With Little One now in Junior Kindergarten, the Scholastic book order forms are something we get really excited about in this house. Little One loves books. Loves them.
My friend Manitoulin Key Lime Pie started Little One’s obsession with Laura J. Numeroff’s adorable collection of books when she gave her If You Give A Moose A Muffin, If You Give A Pig A Pancake, If You Give A Cat A Cupcake for her 2nd birthday. At 4 years old, Little One is determined to own the entire series. Uh huh. Guess what books we’ll be ordering from Scholastic?
Okay, you’re probably wondering what a book about giving a moose a muffin has to do with Singapore Noodles, right?
If you’ve read any of the books in Numeroff’s collection, you’ll notice a pattern.
If a big hungry moose comes to visit, you might give him a muffin to make him feel at home. If you give him a muffin, he’ll want some jam to go with it. When he’s eaten all your muffins, he’ll want to go to the store to get some more muffin mix.
The moose initially asks for jam to go with his muffin, and after stream of consciousnes-like events in between, the story ends up with something reminding the moose of a muffin and him asking for jam to go with it.
The stories in Laura Numeroff’s collection are entertaining, fun, and follow a similar sequence so that children can have fun predicting what will happen. My four year old has all of her books committed to memory. I don’t know why she bothers asking me to read them to her every night…multiple times.
Singapore Noodles. Right.
The other day, I posted my Curried Egg Sandwich recipe. Immediately after posting. the idea of curry made me crave Singapore Noodles. I had to laugh, because this totally reminded me of my daughter’s books! These books also remind me of how Mommies can oftentimes start off at one point, get distracted by everything that goes on in the day (with work, with home, with kids, with activities, etc), only to end up right where they began. With curry. You know. Curried Egg Sandwich? Singapore Noodles? If You Give A Moose A Muffin? I can’t believe you missed that connection.
Without further ado, here is my Singapore Noodles recipe.

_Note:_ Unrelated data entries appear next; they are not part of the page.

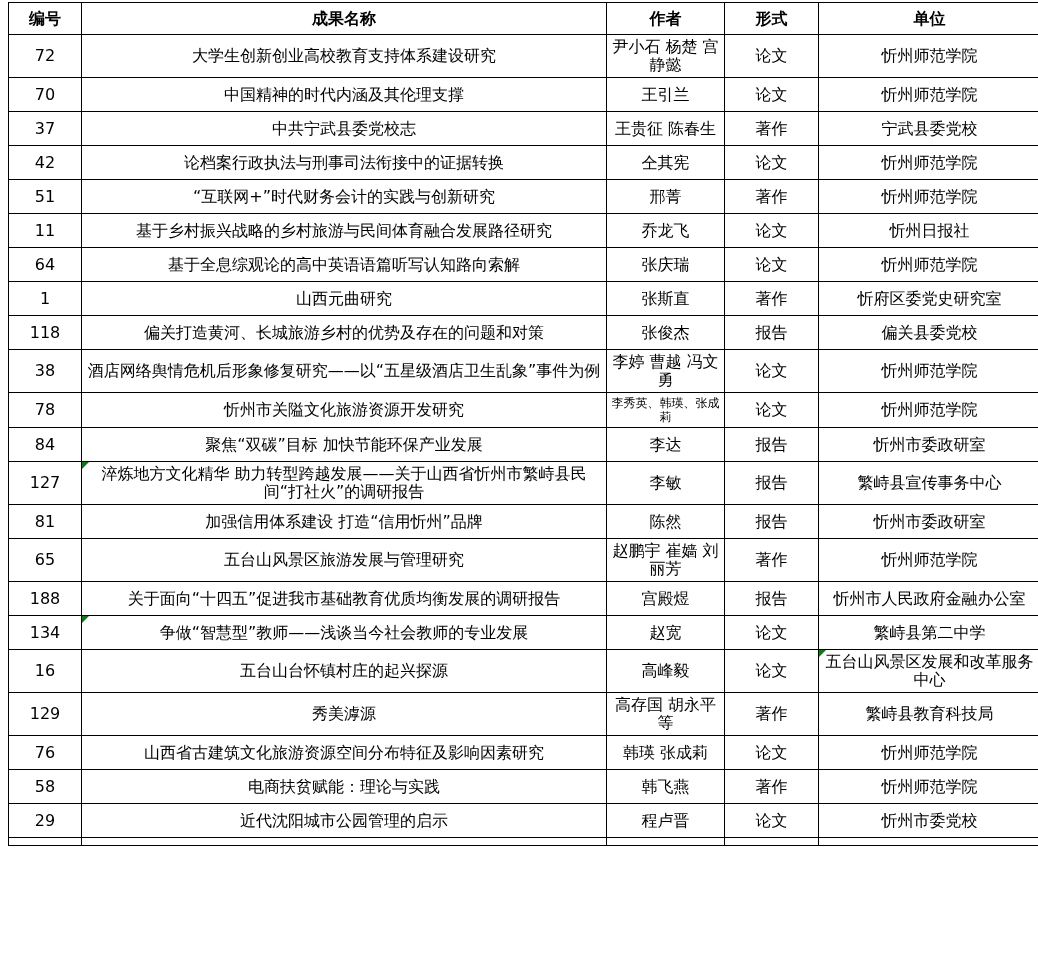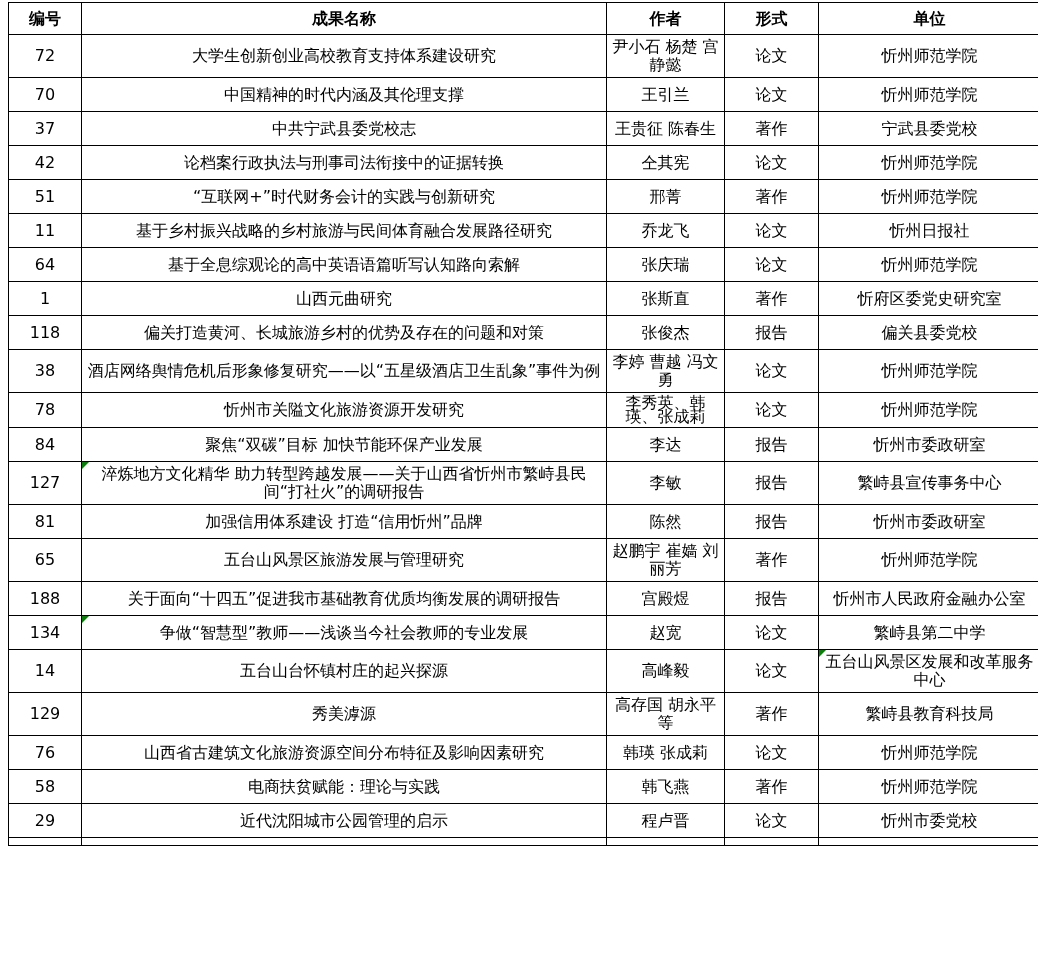--- a/index.html
+++ b/index.html
@@ -28,21 +28,21 @@
     font-size: 16px;
     line-height: 18px;
     color: #000000;
     position: relative;
     overflow: hidden;
     word-break: break-all;
   }
   .results thead tr { height: 32px; }
   .results th { font-weight: bold; }
   .results tbody tr.data-row { height: 34px; }
-  .results td.small-text { font-size: 16px; line-height: 14px; }
+  .results td.small-text { font-size: 12px; line-height: 14px; }
   .corner-flag {
     position: absolute;
     left: 0;
     top: 0;
     width: 0;
     height: 0;
     border-top: 7px solid #0a7d0a;
     border-right: 7px solid transparent;
   }
   tr.sliver { height: 8px; }
@@ -182,21 +182,21 @@
         <td>忻州市人民政府金融办公室</td>
       </tr>
       <tr class="data-row">
         <td>134</td>
         <td><span class="corner-flag" style="border-top-color: rgb(10, 125, 10);"></span>争做“智慧型”教师——浅谈当今社会教师的专业发展</td>
         <td>赵宽</td>
         <td>论文</td>
         <td>繁峙县第二中学</td>
       </tr>
       <tr class="data-row">
-        <td>14</td>
+        <td>16</td>
         <td>五台山台怀镇村庄的起兴探源</td>
         <td>高峰毅</td>
         <td>论文</td>
         <td><span class="corner-flag" style="border-top-color: rgb(10, 125, 10);"></span>五台山风景区发展和改革服务中心</td>
       </tr>
       <tr class="data-row">
         <td>129</td>
         <td>秀美滹源</td>
         <td>高存国 胡永平 等</td>
         <td>著作</td>

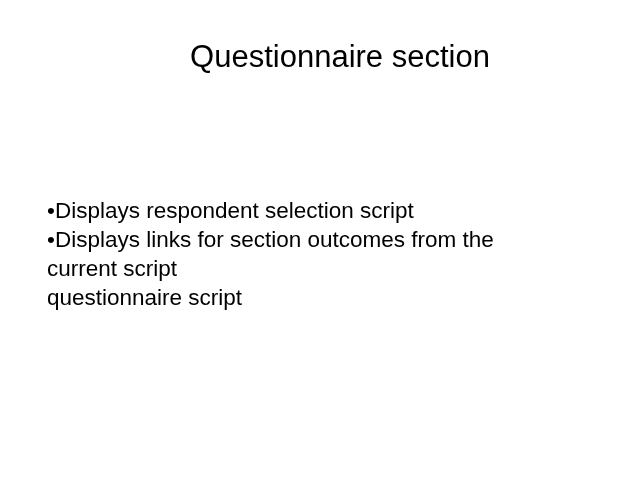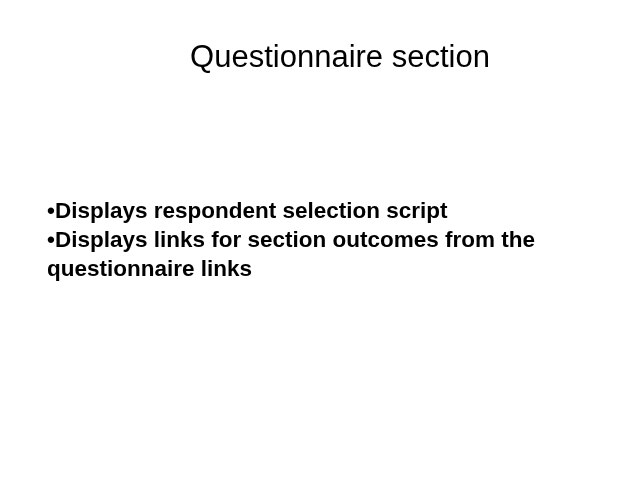--- a/index.html
+++ b/index.html
@@ -36,39 +36,40 @@
   }
   .slide-body {
     position: absolute;
     left: 27px;
     top: 196px;
     width: 592px;
   }
   .bullet-line {
     font-size: 22.5px;
     line-height: 29px;
-    font-weight: 700;
+    font-weight: 400;
     color: #000000;
     white-space: nowrap;
   }
   .bullet-line .bullet-mark {
     display: inline;
   }
 </style>
 </head>
 <body>
 
 <div class="slide">
 
   <div class="slide-title">Questionnaire section</div>
 
   <div class="slide-body">
 
     <div class="bullet-line"><span class="bullet-mark">•</span><span>Displays respondent selection script</span></div>
 
     <div class="bullet-line"><span class="bullet-mark">•</span><span>Displays links for section outcomes from the</span></div>
 
+    <div class="bullet-line"><span class="bullet-mark"></span><span>current script</span></div>
 
 
-    <div class="bullet-line"><span class="bullet-mark"></span><span>questionnaire links</span></div>
+    <div class="bullet-line"><span class="bullet-mark"></span><span>questionnaire script</span></div>
 
   </div>
 </div>
 
 </body></html>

5.5 ounces dried rice vermicelli
4 oz chicken, cut into thin strips
2 teaspoon soy sauce
2 tsp rice wine
2 Tbsp curry powder
2 Tbps fish sauce (optional – I often forget to use it and I only use it if I’m using shrimp instead of chicken or pork)
1 Tbps oyster sauce
3/4 cup chicken stock
2 eggs, lightly beaten
2 cloves of garlic, minced
1 Tbps ginger, minced
1/2 medium onion, sliced
1/2 red bell pepper, chopped
1/2 green bell pepper, chopped
4 ounces bean sprouts (if you have them)
3 green onions, sliced thin
oil for stir-frying
Soak the dried rice noodles in very hot water for 3 minutes. Do not over-soak them or they will stick together and get mushy when you cook them.
Pull noodles apart as soon as they start softening. Rinse in cold water several times to prevent the noodles from absorbing too much water. This also gets rid of any extra starch.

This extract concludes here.